Sunday, October 24, 2010

Top 10 . . .

Top Ten Quotes of the Last few weeks from the pookies . . .

10.  O:  "Daddy, Home.  Daddy, Home.  Daddy, Home."

 9.   O:  "Uh oh, hot poop."
 8.   E:   "Mommy, when you don't get it right the first time, you can't just quit." (I was driving)

 7.   E:   "We're at Walmart, where are the fudgeballs?" (I got lost - see above quote and nearly dropped the F-bomb.  I covered it up with fudgeballs.  She is ALWAYS listening."

 6.   PaPa: "O, who is your boyfriend?"  O: "pat-rick"

 5.   E:   "Mommy, are these frickin noodles?"  (two months ago I told her to eat her fricken noodles)
 4.   E:   "Mommy I'll give you two choices, you can give me gummies or candy."  (I usually give her two choices - one good and one awful to persuade her into making the choice I want her to.)

 3.   E:  "Mommy, the doughnuts are right over there.  Jadyn likes doughnuts.  If she wanted to eat those doughnuts at Mema's house, I would eat them to because I am her friend."

 2.  E:   "Mommy, thats the last zuzu pet baby.  It is all alone without a Mommy.  We have to take it home to Daisy - she can be her Mommy."

 1.  E:   "Ever since you had THAT baby, I only get one arm."

Still alive . . .

Between D being home and adjusting to D not being home, I haven't had the time or to be quite honest the energy to keep up!  I received my usual, "are you alive" calls this week and realized it was time to come out of my self inflicted emotional hibernation.   I tend to disappear into a world of comfort . . . of bagels, diet coke, gilmore girls, and snuggles.  I do this partly because these are my favorite things and your favorite things develop from  your past and who you are.  It seems like this is pushing it, but I'll break it down.
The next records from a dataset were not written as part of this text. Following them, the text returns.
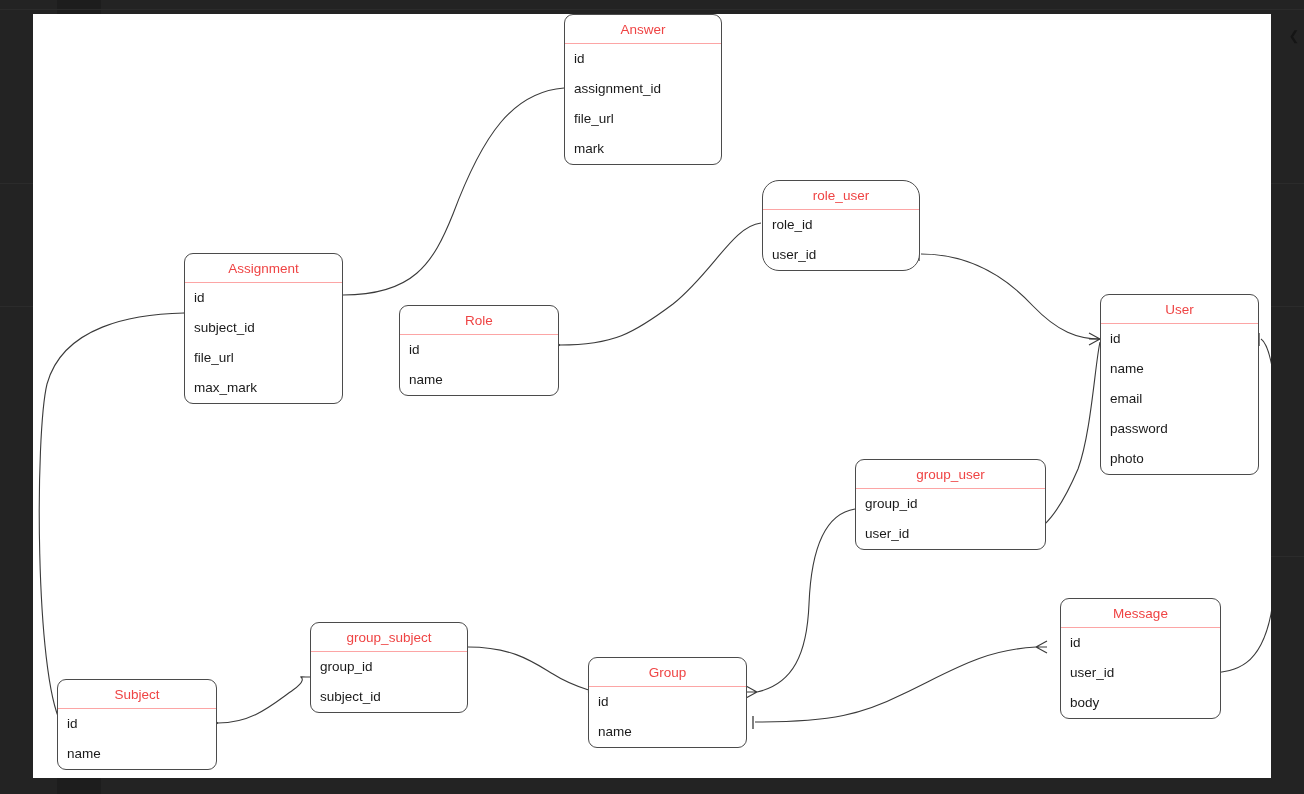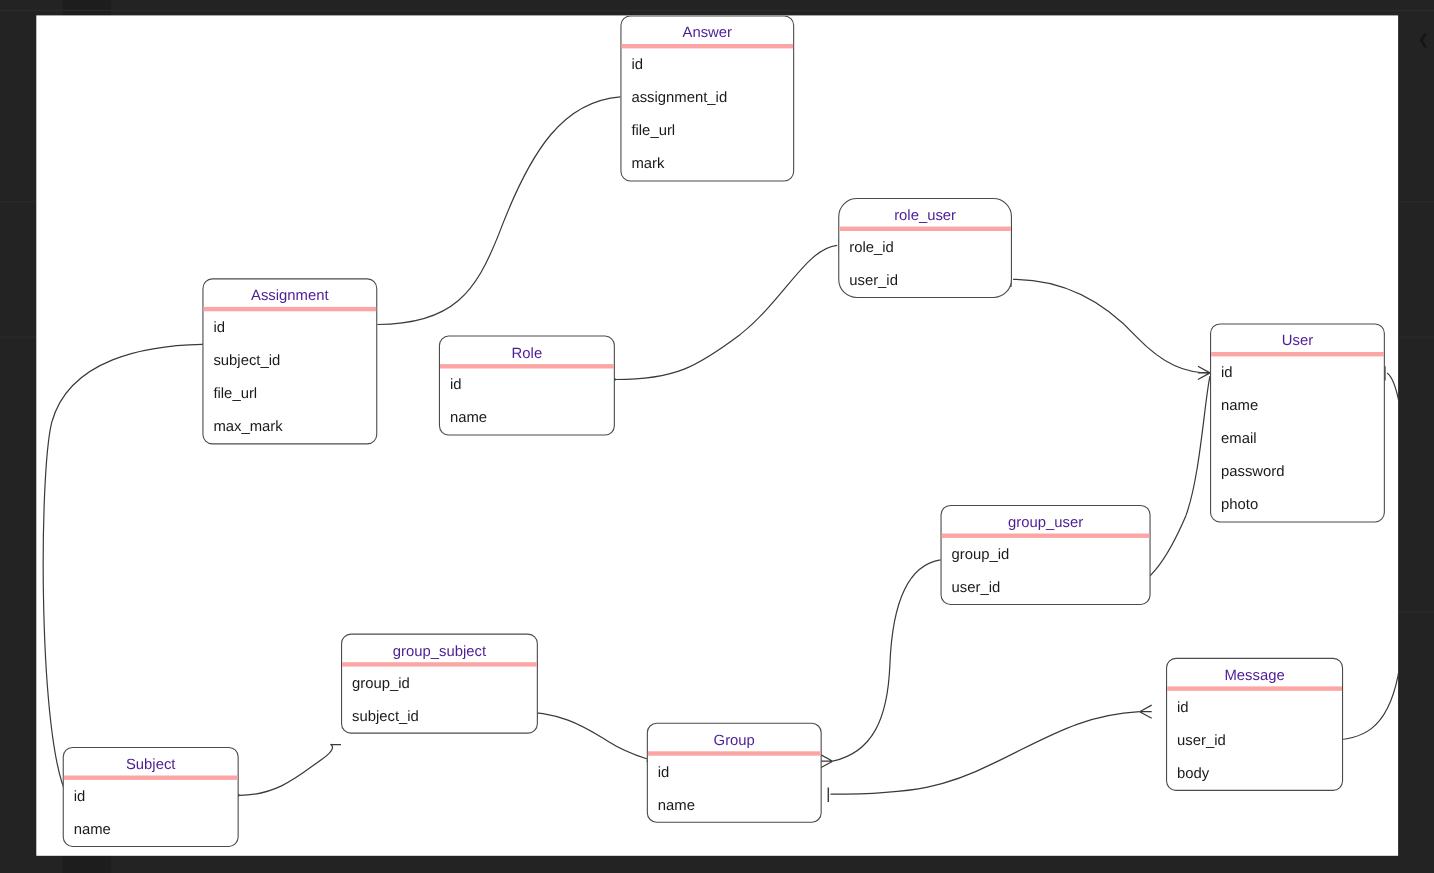--- a/index.html
+++ b/index.html
@@ -56,8 +56,8 @@
     line-height: 29px;
     text-align: center;
     font-size: 13.5px;
-    color: #4c1d95;
-    border-bottom: 4px solid #fca5a5;
+    color: #ef4444;
+    border-bottom: 1px solid #fca5a5;
     box-sizing: border-box;
     white-space: nowrap;
     overflow: hidden;

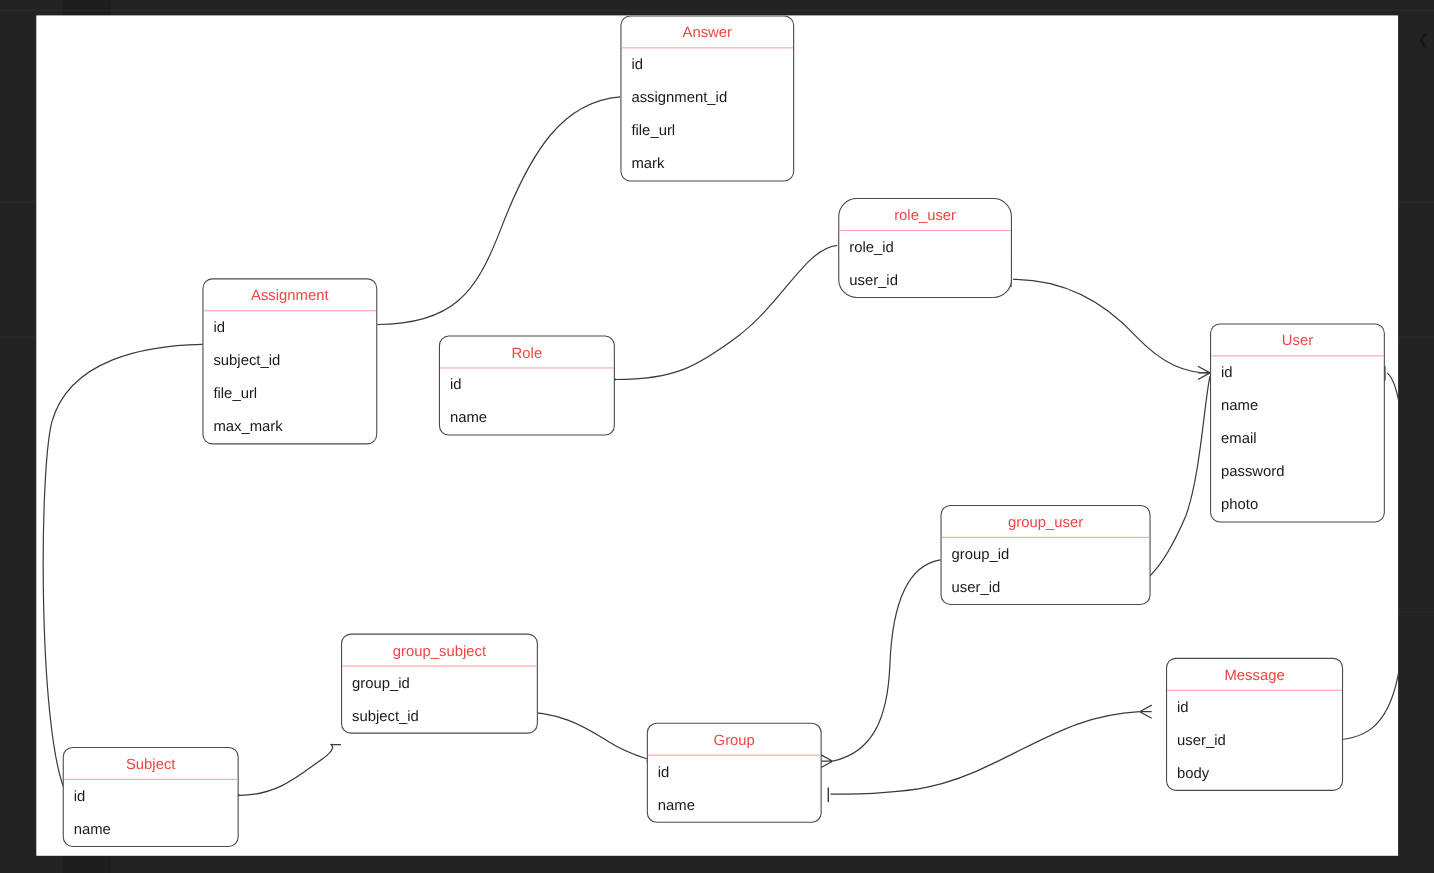--- a/index.html
+++ b/index.html
@@ -212,7 +212,7 @@
       </ul>
     </div>
 
-    <div class="entity" style="left:277px; top:562px; width:179px;">
+    <div class="entity" style="left:277px; top:608px; width:158px;">
       <div class="entity-title">group_subject</div>
       <ul class="entity-fields">
         <li class="entity-field">group_id</li>

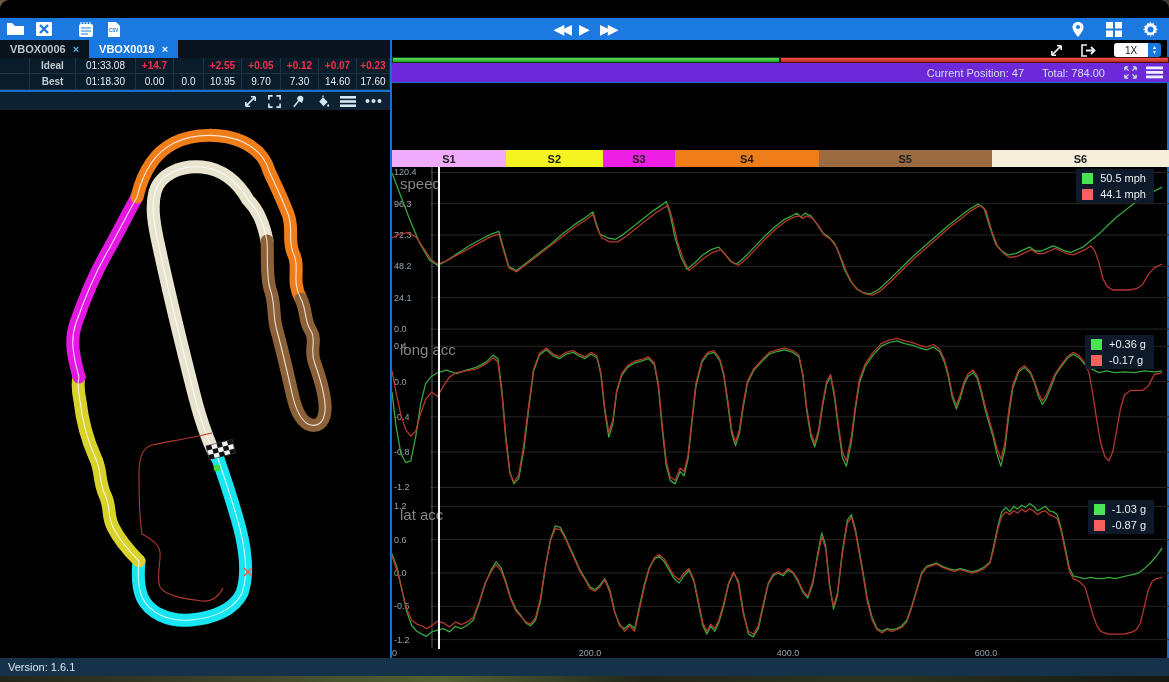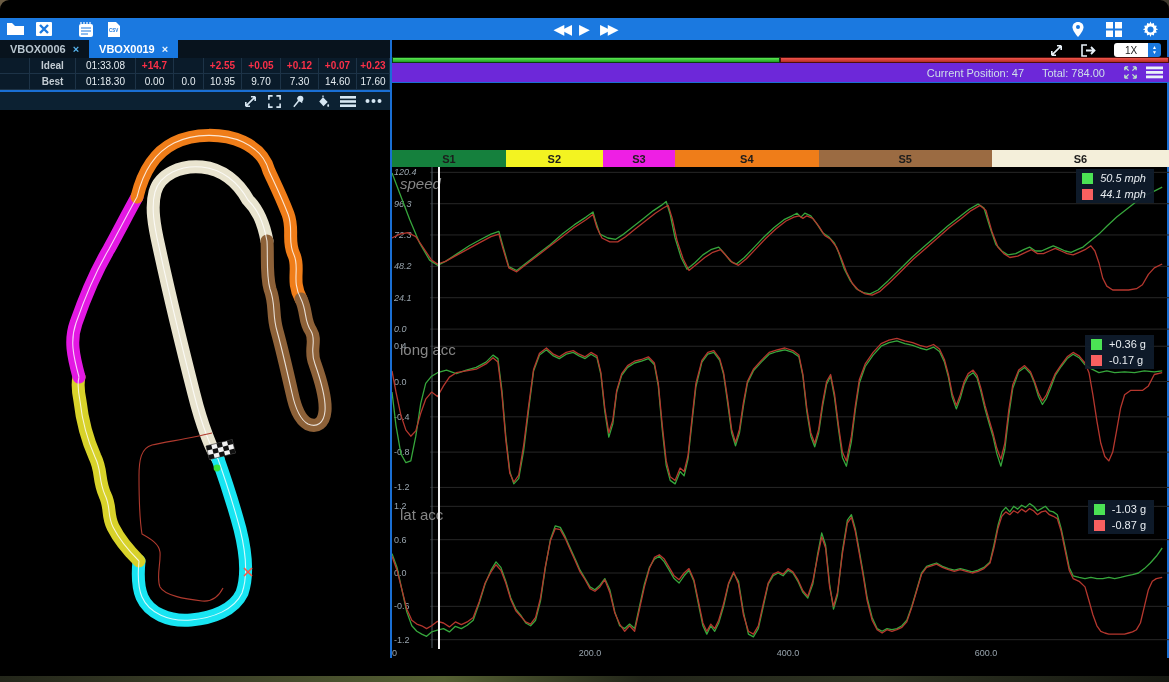--- a/index.html
+++ b/index.html
@@ -287,7 +287,7 @@
     </div>
 
     <div class="sector-band" id="sectorBand">
-        <div class="sector" style="width: 115px; background: #15803d;">S1</div>
+        <div class="sector" style="width: 115px; background: #f0abfc;">S1</div>
         <div class="sector" style="width: 98px; background: rgb(243, 243, 33);">S2</div>
         <div class="sector" style="width: 73px; background: rgb(238, 31, 228);">S3</div>
         <div class="sector" style="width: 145px; background: rgb(239, 125, 25);">S4</div>

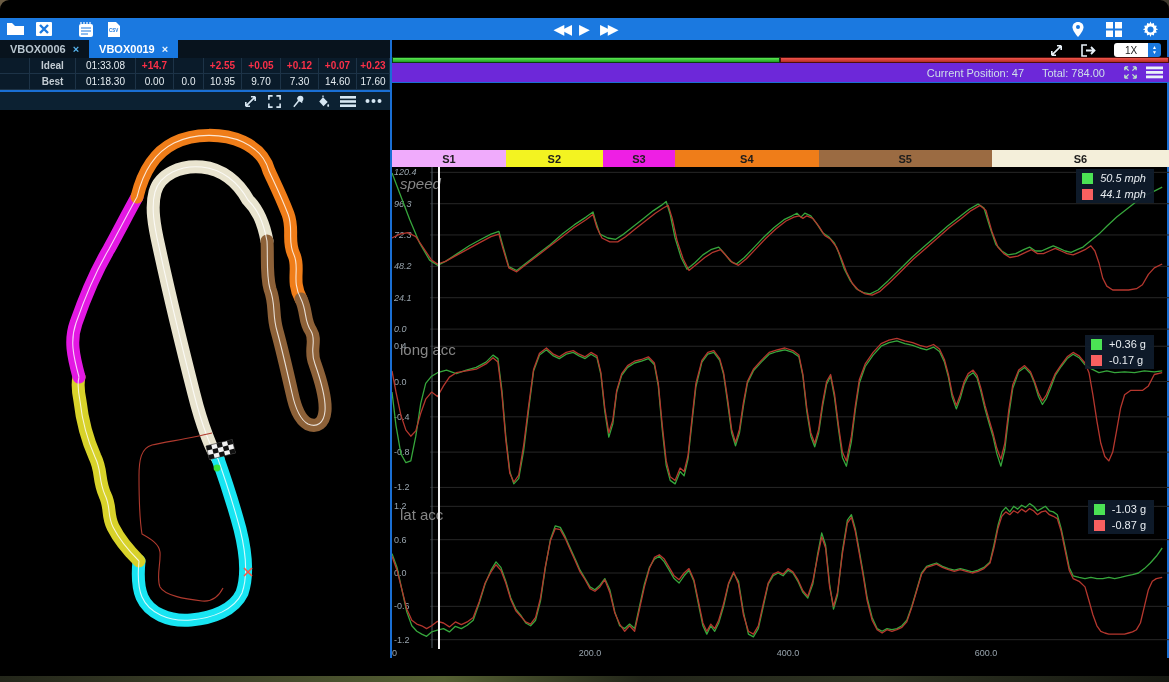--- a/index.html
+++ b/index.html
@@ -295,7 +295,7 @@
         <div class="sector" style="width: 179px; background: rgb(244, 239, 218);">S6</div>
       </div>
 
-    <div class="chart" id="chart0" style="top: 127px; height: 166px; font-style: italic;">
+    <div class="chart" id="chart0" style="top: 127px; height: 166px;">
         <svg width="777" height="166">
           <line x1="38" x2="777" y1="5.338039215686266" y2="5.338039215686266" stroke="#272727" stroke-width="1"></line>
           <text x="2" y="8.338039215686265" font-size="9" fill="#98a4ad" font-family="Liberation Sans, sans-serif">120.4</text>

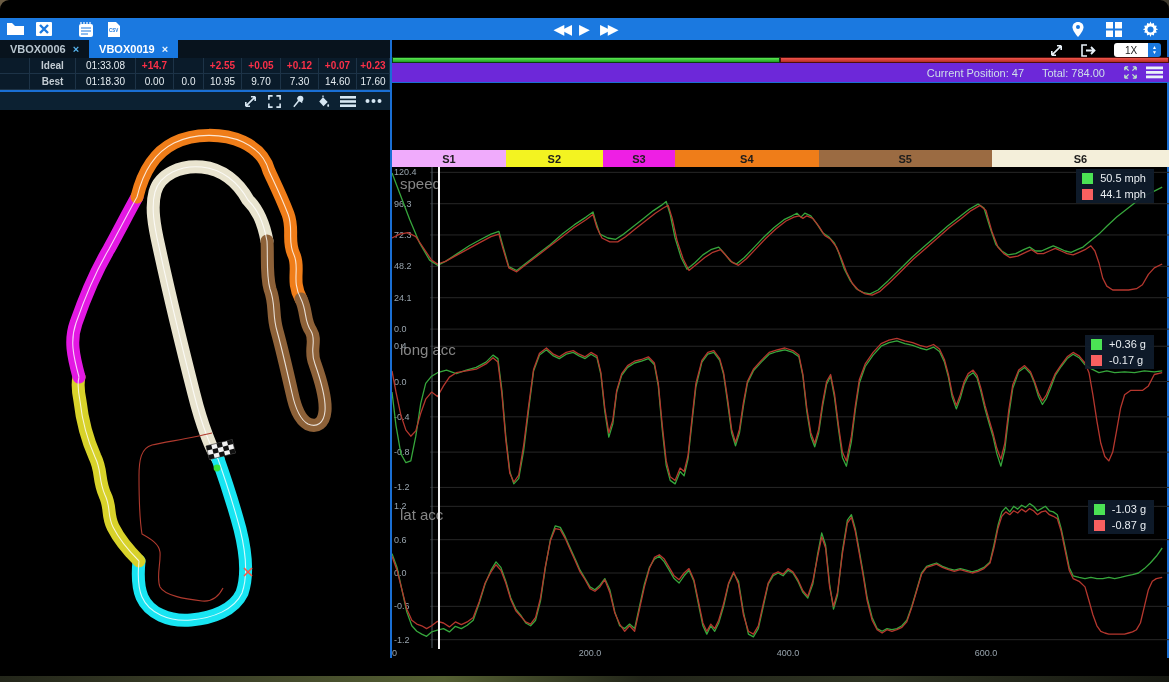--- a/index.html
+++ b/index.html
@@ -391,6 +391,9 @@
       </div>
   </div>
 
+  <div class="statusbar">
+    <span>Version: 1.6.1</span>
+  </div>
 </div>
 <div class="desktop-strip"></div>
Bagels:  My Dad loves bagels.  Some of my best memories of being a little girl involved bagels with my Dad at the breakfast table.  We still have them when he comes up to visit.  Anytime I see a bagel it makes me think of my Dad and makes me feel safe.  His favorite is cinnamon sugar - so is Emma's . . .

Diet Coke:  Most of my high school and college memories involve diet coke.  Whether it was late nights in a friend's attic talking about first loves over chicken stuff.  Late afternoons with chips with lime discussing the issues that shaped a lot of what I believe.  Or early morning studying and learning how to spend time by myself and be happy.

Gilmore Girls:  Most people don't know this, but this a show I watched with my Mom in highschool.  On tuesday nights in college I always called my Mom after gilmore girls.  It is something that we have shared, even when we were mad at each other.  Even when we weren't seeing eye to eye.

You can read it as over analyzing, but if you look at your comfort routines, I bet you find the same things . . .

Tuesday, October 5, 2010

Behold the Power of Girlfriends (serious, just this once)

I think the number one issue in my life right now as a military wife and mother, and who are we kidding, a wife and mother in general is finding balance between nurturing my own identity and nurturing my children’s identity. 

In the pre-marriage, pre-commitment, pre-kid phase our partners are typically initially attracted to us because of our interests, our talents, or zest for life.  We are passionate about similar issues.  We enjoy the same the same things.  We stay up all night talking and our sex life isn’t something that we have to work at.   Then at some point you find yourself at Target on a Saturday morning  in your husband’s sweats and on old fleece (because post baby your yoga pants aren’t as forgiving as they used to be) trying to remember if you brushed your teeth . . .  and you realize you are starting to lose yourself in your own life.  Take solace in the fact that, whether we admit it or not, we’ve all been there.

I feel it all the time, and for a long time was scared to say a word about.  My whole life I have been taught about the awesome responsibility, but also great privilege of motherhood.  You are told about the feeling when you first hold your baby and the connection you feel.  You are told about all of the wonderful milestones your children will accomplish and the sense of accomplishment you will both feel.  You aren’t told about the days and nights when you feel like you just can’t take it, in fact you feel weak for even thinking it, let alone discussing it.  You aren’t told about sacrificing a piece of you as a mother – it is an invisible battle scar that we all share. 

Behold the power of girlfriends.  I credit my girlfriends for keeping me sane – for forcing me to make time for me – for nurturing who I am.  In large ways and smaller ways, they support me as a mother, as a wife, and most importantly as a person.  They say it takes the village to raise the child – but it really takes the village to raise the mother.  There is no training course - we aren’t born knowing what to do.  We learn by trial and error and we learn through the relationships that we form with one another.

This is not to say that my husband does not support me.  He is my best friend, the peas to my carrots, my biggest supporter, and my number one fan and I am the same for him.  My world is a richer and better place because of him. 

There is just also something to be said about the power of girlfriends.